Using the data below, return the stretch from the line that contains "shipping: 0.00 -> 77.99" through the line that contains "total: 143022.53 -> 144211.28", both included, exactly as it stands and nothing beyond it.

* _GIVEN DATA_:
+ + + + + + +
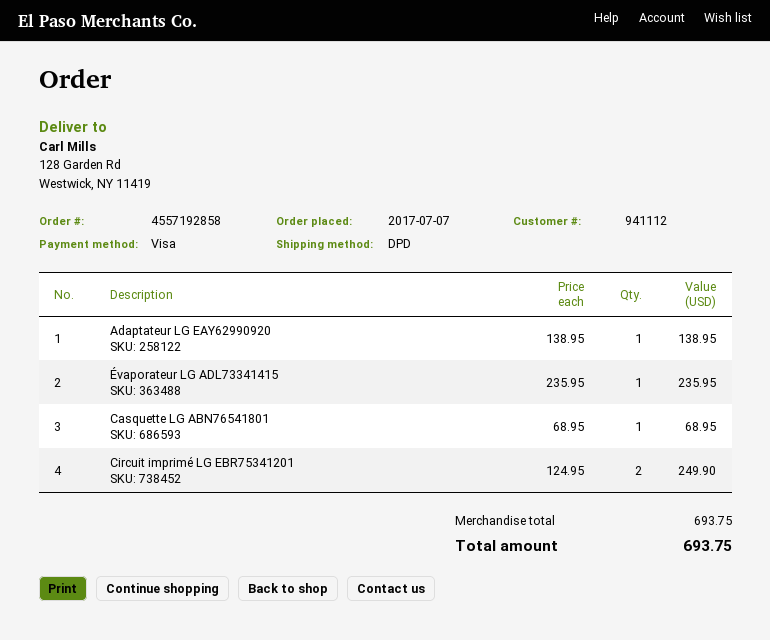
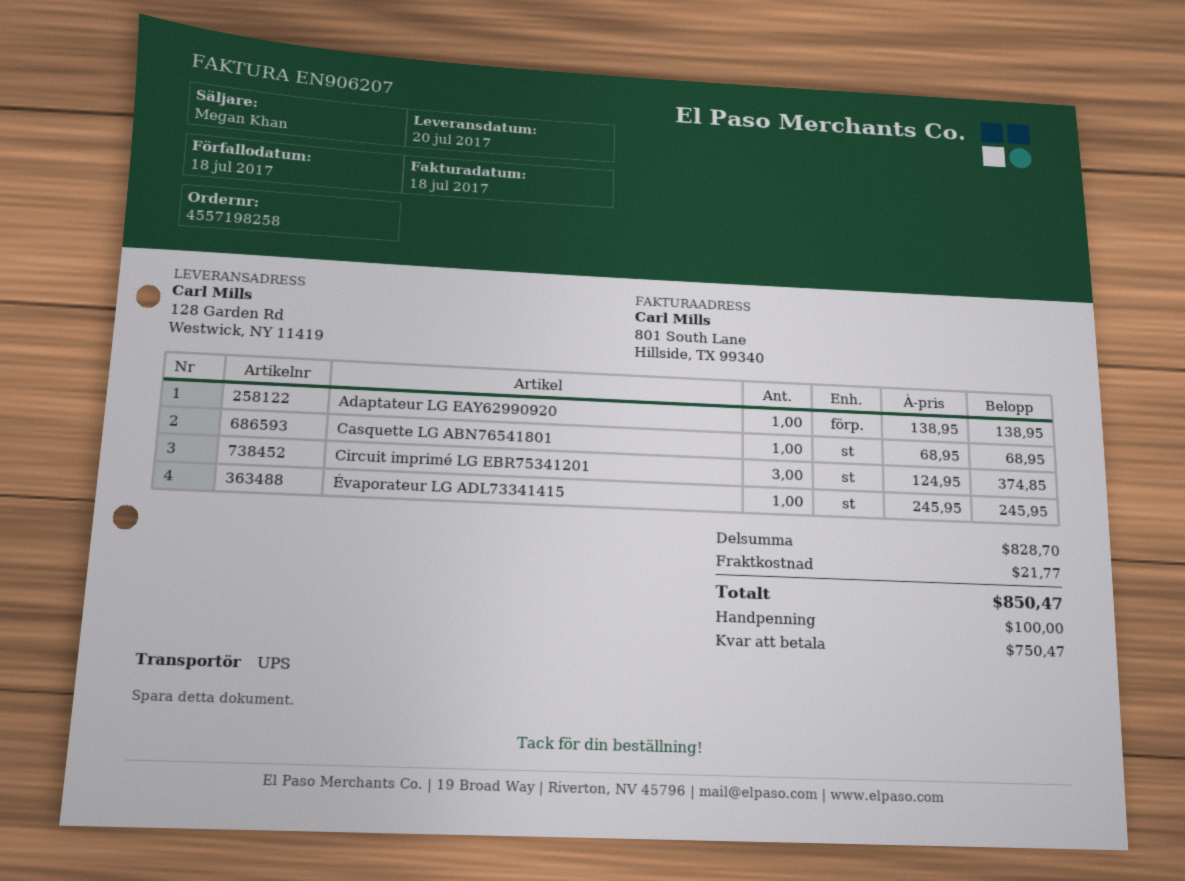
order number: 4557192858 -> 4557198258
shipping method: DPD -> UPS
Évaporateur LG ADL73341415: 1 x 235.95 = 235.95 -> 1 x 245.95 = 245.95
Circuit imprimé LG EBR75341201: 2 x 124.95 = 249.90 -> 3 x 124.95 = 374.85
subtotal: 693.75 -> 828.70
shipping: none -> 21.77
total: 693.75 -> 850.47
+ + + + + + +
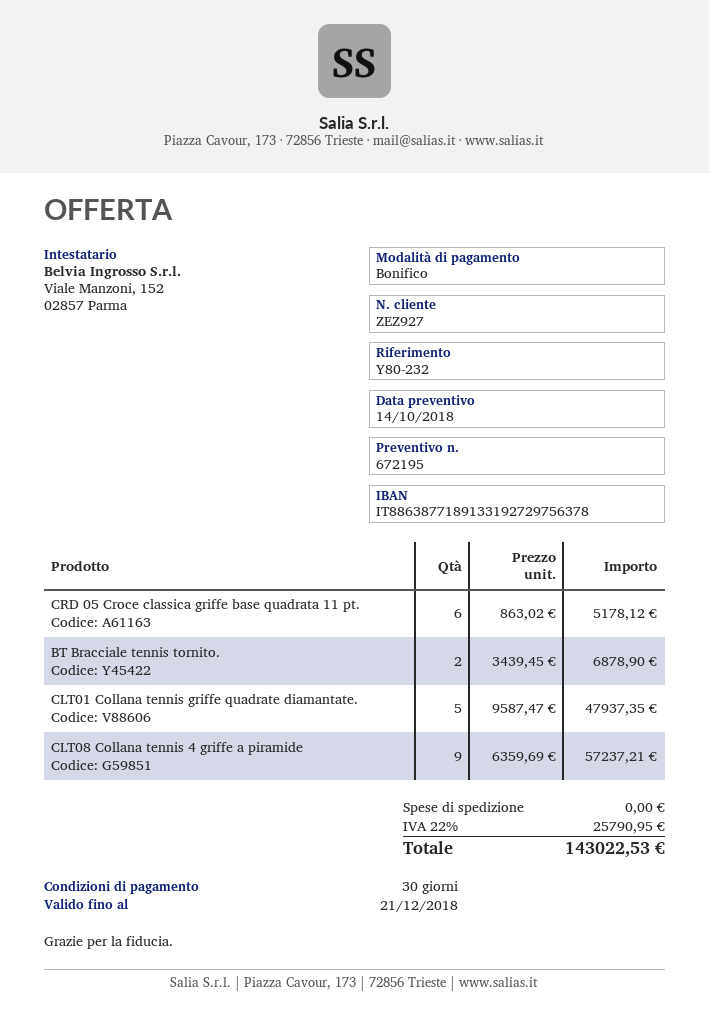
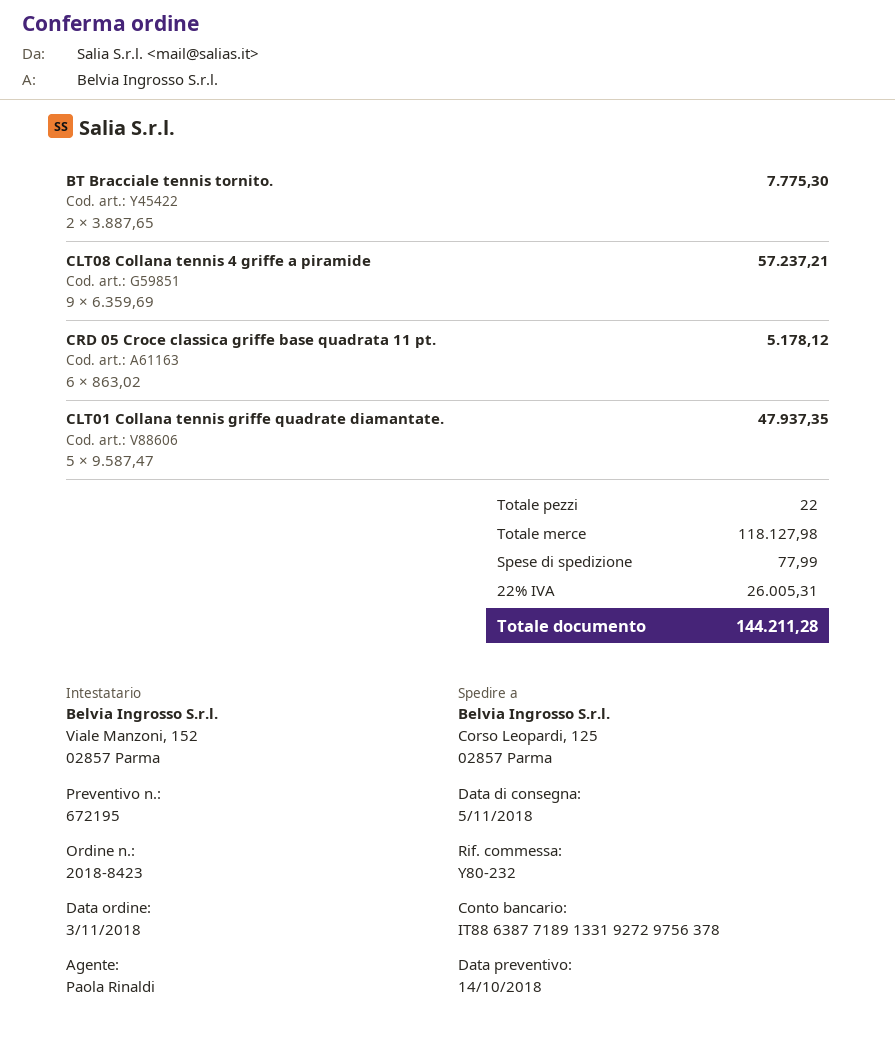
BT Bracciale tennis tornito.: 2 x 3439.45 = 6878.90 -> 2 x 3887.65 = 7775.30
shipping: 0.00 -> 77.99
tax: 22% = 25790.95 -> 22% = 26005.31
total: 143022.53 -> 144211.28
+ + + + + + +
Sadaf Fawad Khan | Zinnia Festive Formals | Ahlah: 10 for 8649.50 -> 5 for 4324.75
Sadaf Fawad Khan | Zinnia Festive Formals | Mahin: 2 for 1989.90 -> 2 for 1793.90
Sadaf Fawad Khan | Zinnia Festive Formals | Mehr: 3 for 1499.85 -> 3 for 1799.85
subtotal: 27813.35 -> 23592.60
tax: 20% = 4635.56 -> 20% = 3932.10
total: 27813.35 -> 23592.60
+ + + + + + +
* _PROBLEM SOLUTION_:
shipping: 0.00 -> 77.99
tax: 22% = 25790.95 -> 22% = 26005.31
total: 143022.53 -> 144211.28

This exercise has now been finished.